Gericht: Ausweisung eines wegen Totschlags verurteilten Türken rechtmäßig

Justitia

Ein vom Düsseldorfer Landgericht wegen Totschlags verurteilter 62-jähriger Türke darf ausgewiesen werden. Das entschied am Donnerstag das Verwaltungsgericht der nordrhein-westfälischen Landeshauptstadt. Von dem seit mehr als 30 Jahren in Deutschland lebenden türkischen Staatsangehörigen gehe nach wie vor eine erhebliche Wiederholungsgefahr aus, begründete das Gericht sein Urteil. (Az. 8 K 11343/17)
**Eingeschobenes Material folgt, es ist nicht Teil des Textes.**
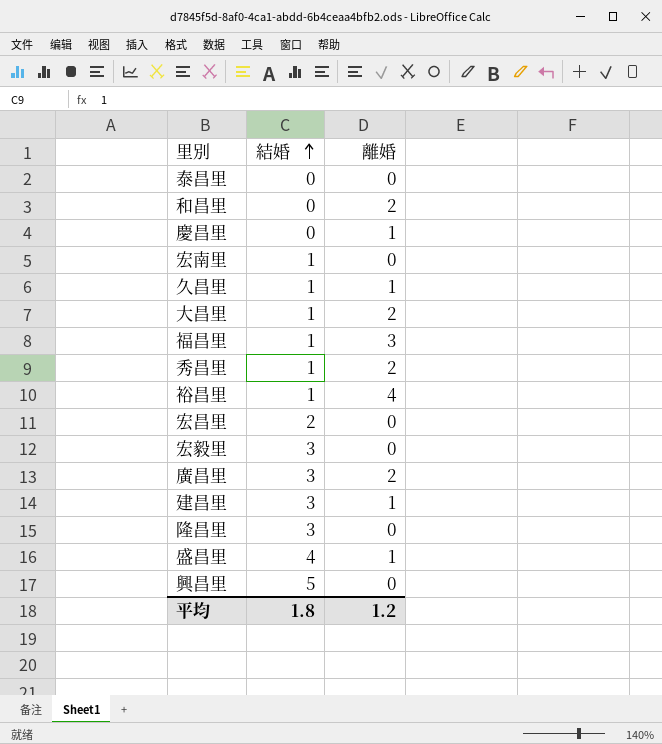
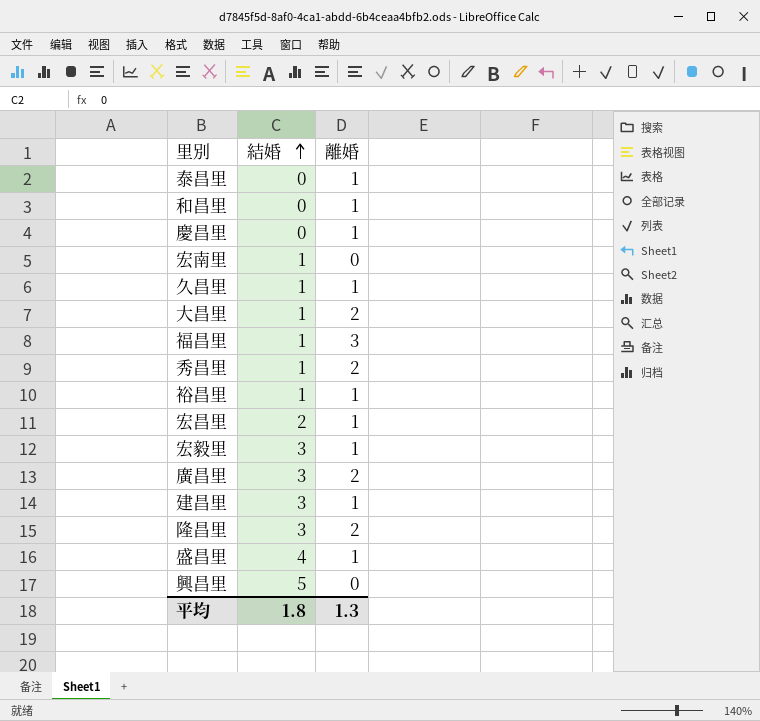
泰昌里 | 離婚: 0 -> 1
和昌里 | 離婚: 2 -> 1
裕昌里 | 離婚: 4 -> 1
宏昌里 | 離婚: 0 -> 1
宏毅里 | 離婚: 0 -> 1
隆昌里 | 離婚: 0 -> 2
平均 | 離婚: 1.2 -> 1.3

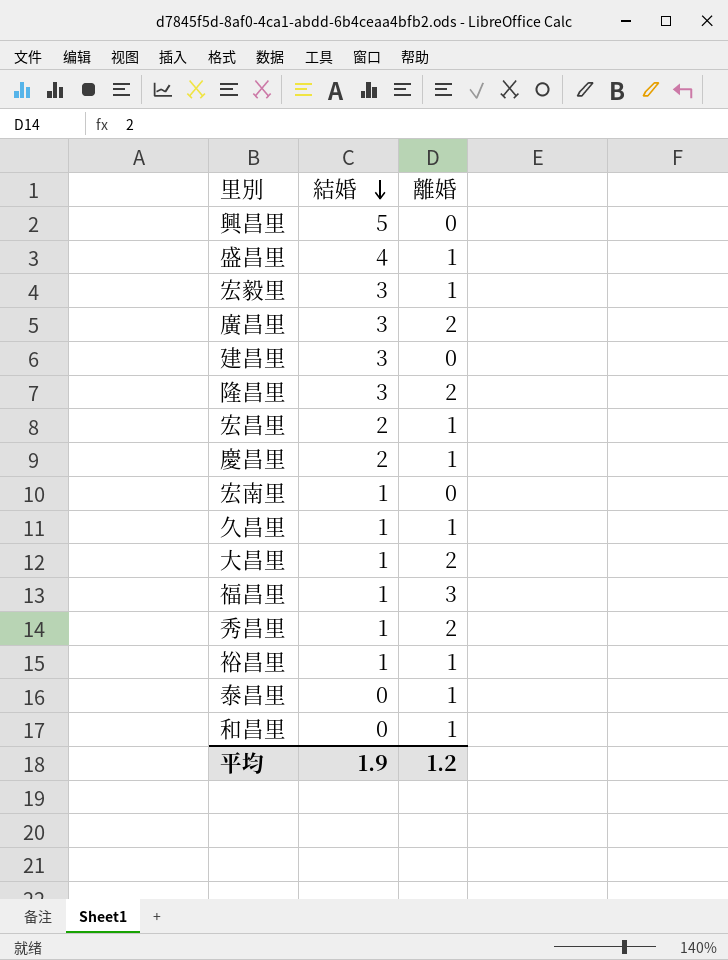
row order: 結婚 ascending -> 結婚 descending
建昌里 | 離婚: 1 -> 0
慶昌里 | 結婚: 0 -> 2
平均 | 結婚: 1.8 -> 1.9
平均 | 離婚: 1.3 -> 1.2

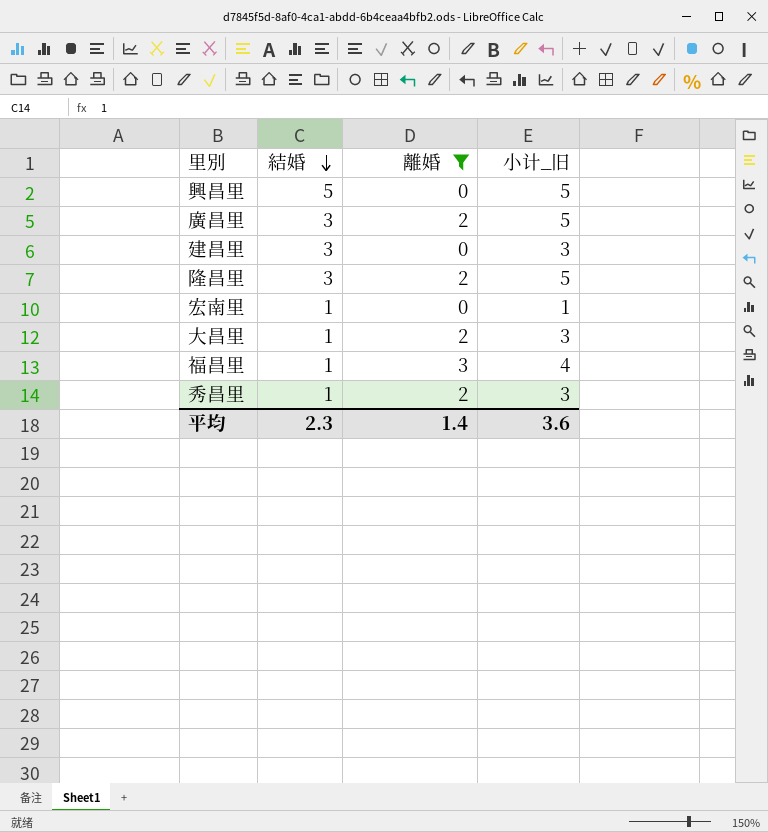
filter: none -> 離婚 != 1
column 小计_旧 | formula: none -> [結婚] + [離婚]
平均 | 結婚: 1.9 -> 2.3
平均 | 離婚: 1.2 -> 1.4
Der Mann war 2015 vom Landgericht zu zehn Jahren Haft verurteilt worden, weil er im Oktober 2014 einen in Düsseldorf lebenden Landsmann erstochen hatte. Außerdem war er bereits vor seiner Einreise nach Deutschland im Jahr 1977 in eine Auseinandersetzung verwickelt, bei der ein Mann erschossen wurde. Für diese Tat wurde der Mann von einem türkischen Strafgericht zu sechs Jahren Haft verurteilt.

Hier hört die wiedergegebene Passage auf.